Copy the data precisely, keeping every character.

Extracted data entries
============================================================
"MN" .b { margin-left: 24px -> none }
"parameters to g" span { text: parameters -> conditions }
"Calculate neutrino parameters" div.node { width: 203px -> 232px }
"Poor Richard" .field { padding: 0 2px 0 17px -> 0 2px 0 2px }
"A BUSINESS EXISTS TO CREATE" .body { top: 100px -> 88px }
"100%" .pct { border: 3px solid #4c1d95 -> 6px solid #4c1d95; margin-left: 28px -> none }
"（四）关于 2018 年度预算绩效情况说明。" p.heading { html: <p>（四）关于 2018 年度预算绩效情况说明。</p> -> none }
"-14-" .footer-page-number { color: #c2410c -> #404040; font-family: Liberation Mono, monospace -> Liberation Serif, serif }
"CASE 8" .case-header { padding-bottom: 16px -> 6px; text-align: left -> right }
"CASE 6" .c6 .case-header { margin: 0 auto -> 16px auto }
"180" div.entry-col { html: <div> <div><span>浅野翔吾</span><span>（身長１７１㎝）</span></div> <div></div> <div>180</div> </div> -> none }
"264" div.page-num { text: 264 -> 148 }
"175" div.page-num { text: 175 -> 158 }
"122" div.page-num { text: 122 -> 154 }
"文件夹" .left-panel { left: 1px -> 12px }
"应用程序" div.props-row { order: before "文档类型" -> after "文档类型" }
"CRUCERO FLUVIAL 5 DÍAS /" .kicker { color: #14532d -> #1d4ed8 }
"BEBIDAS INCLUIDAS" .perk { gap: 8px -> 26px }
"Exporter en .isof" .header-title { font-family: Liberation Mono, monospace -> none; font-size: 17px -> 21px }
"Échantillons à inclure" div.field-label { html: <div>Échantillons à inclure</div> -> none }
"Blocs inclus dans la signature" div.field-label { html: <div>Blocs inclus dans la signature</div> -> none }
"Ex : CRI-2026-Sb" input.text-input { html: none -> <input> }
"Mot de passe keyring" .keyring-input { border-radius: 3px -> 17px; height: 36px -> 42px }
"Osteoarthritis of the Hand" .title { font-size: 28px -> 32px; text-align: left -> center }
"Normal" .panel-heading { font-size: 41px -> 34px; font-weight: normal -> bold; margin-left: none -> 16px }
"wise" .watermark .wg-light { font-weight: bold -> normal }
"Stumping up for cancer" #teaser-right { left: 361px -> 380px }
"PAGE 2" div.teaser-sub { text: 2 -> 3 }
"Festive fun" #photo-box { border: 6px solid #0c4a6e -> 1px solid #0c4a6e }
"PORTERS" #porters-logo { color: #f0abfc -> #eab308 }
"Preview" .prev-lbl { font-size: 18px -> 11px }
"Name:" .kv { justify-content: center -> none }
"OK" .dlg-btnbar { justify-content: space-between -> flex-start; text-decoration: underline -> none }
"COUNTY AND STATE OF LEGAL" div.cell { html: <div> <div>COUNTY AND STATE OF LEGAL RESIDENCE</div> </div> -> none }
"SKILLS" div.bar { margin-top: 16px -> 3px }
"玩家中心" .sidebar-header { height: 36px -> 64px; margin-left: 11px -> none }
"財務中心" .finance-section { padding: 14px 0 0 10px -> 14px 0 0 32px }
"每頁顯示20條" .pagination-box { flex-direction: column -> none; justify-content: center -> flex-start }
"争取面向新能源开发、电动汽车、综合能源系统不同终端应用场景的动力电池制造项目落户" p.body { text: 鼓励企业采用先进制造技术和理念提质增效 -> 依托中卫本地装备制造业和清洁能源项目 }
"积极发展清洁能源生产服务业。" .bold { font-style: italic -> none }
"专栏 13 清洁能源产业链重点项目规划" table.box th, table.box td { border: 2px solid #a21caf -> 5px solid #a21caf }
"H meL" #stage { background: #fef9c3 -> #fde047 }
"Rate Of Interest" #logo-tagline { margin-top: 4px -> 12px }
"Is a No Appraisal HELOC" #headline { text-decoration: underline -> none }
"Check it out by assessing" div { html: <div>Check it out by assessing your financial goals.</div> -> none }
============================================================
• **Worked solution**:
"MN" .b { margin-left: 24px -> none }
"parameters to g" span { text: parameters -> conditions }
"Calculate neutrino parameters" div.node { width: 203px -> 232px }
"Poor Richard" .field { padding: 0 2px 0 17px -> 0 2px 0 2px }
"A BUSINESS EXISTS TO CREATE" .body { top: 100px -> 88px }
"100%" .pct { border: 3px solid #4c1d95 -> 6px solid #4c1d95; margin-left: 28px -> none }
"（四）关于 2018 年度预算绩效情况说明。" p.heading { html: <p>（四）关于 2018 年度预算绩效情况说明。</p> -> none }
"-14-" .footer-page-number { color: #c2410c -> #404040; font-family: Liberation Mono, monospace -> Liberation Serif, serif }
"CASE 8" .case-header { padding-bottom: 16px -> 6px; text-align: left -> right }
"CASE 6" .c6 .case-header { margin: 0 auto -> 16px auto }
"180" div.entry-col { html: <div> <div><span>浅野翔吾</span><span>（身長１７１㎝）</span></div> <div></div> <div>180</div> </div> -> none }
"264" div.page-num { text: 264 -> 148 }
"175" div.page-num { text: 175 -> 158 }
"122" div.page-num { text: 122 -> 154 }
"文件夹" .left-panel { left: 1px -> 12px }
"应用程序" div.props-row { order: before "文档类型" -> after "文档类型" }
"CRUCERO FLUVIAL 5 DÍAS /" .kicker { color: #14532d -> #1d4ed8 }
"BEBIDAS INCLUIDAS" .perk { gap: 8px -> 26px }
"Exporter en .isof" .header-title { font-family: Liberation Mono, monospace -> none; font-size: 17px -> 21px }
"Échantillons à inclure" div.field-label { html: <div>Échantillons à inclure</div> -> none }
"Blocs inclus dans la signature" div.field-label { html: <div>Blocs inclus dans la signature</div> -> none }
"Ex : CRI-2026-Sb" input.text-input { html: none -> <input> }
"Mot de passe keyring" .keyring-input { border-radius: 3px -> 17px; height: 36px -> 42px }
"Osteoarthritis of the Hand" .title { font-size: 28px -> 32px; text-align: left -> center }
"Normal" .panel-heading { font-size: 41px -> 34px; font-weight: normal -> bold; margin-left: none -> 16px }
"wise" .watermark .wg-light { font-weight: bold -> normal }
"Stumping up for cancer" #teaser-right { left: 361px -> 380px }
"PAGE 2" div.teaser-sub { text: 2 -> 3 }
"Festive fun" #photo-box { border: 6px solid #0c4a6e -> 1px solid #0c4a6e }
"PORTERS" #porters-logo { color: #f0abfc -> #eab308 }
"Preview" .prev-lbl { font-size: 18px -> 11px }
"Name:" .kv { justify-content: center -> none }
"OK" .dlg-btnbar { justify-content: space-between -> flex-start; text-decoration: underline -> none }
"COUNTY AND STATE OF LEGAL" div.cell { html: <div> <div>COUNTY AND STATE OF LEGAL RESIDENCE</div> </div> -> none }
"SKILLS" div.bar { margin-top: 16px -> 3px }
"玩家中心" .sidebar-header { height: 36px -> 64px; margin-left: 11px -> none }
"財務中心" .finance-section { padding: 14px 0 0 10px -> 14px 0 0 32px }
"每頁顯示20條" .pagination-box { flex-direction: column -> none; justify-content: center -> flex-start }
"争取面向新能源开发、电动汽车、综合能源系统不同终端应用场景的动力电池制造项目落户" p.body { text: 鼓励企业采用先进制造技术和理念提质增效 -> 依托中卫本地装备制造业和清洁能源项目 }
"积极发展清洁能源生产服务业。" .bold { font-style: italic -> none }
"专栏 13 清洁能源产业链重点项目规划" table.box th, table.box td { border: 2px solid #a21caf -> 5px solid #a21caf }
"H meL" #stage { background: #fef9c3 -> #fde047 }
"Rate Of Interest" #logo-tagline { margin-top: 4px -> 12px }
"Is a No Appraisal HELOC" #headline { text-decoration: underline -> none }
"Check it out by assessing" div { html: <div>Check it out by assessing your financial goals.</div> -> none }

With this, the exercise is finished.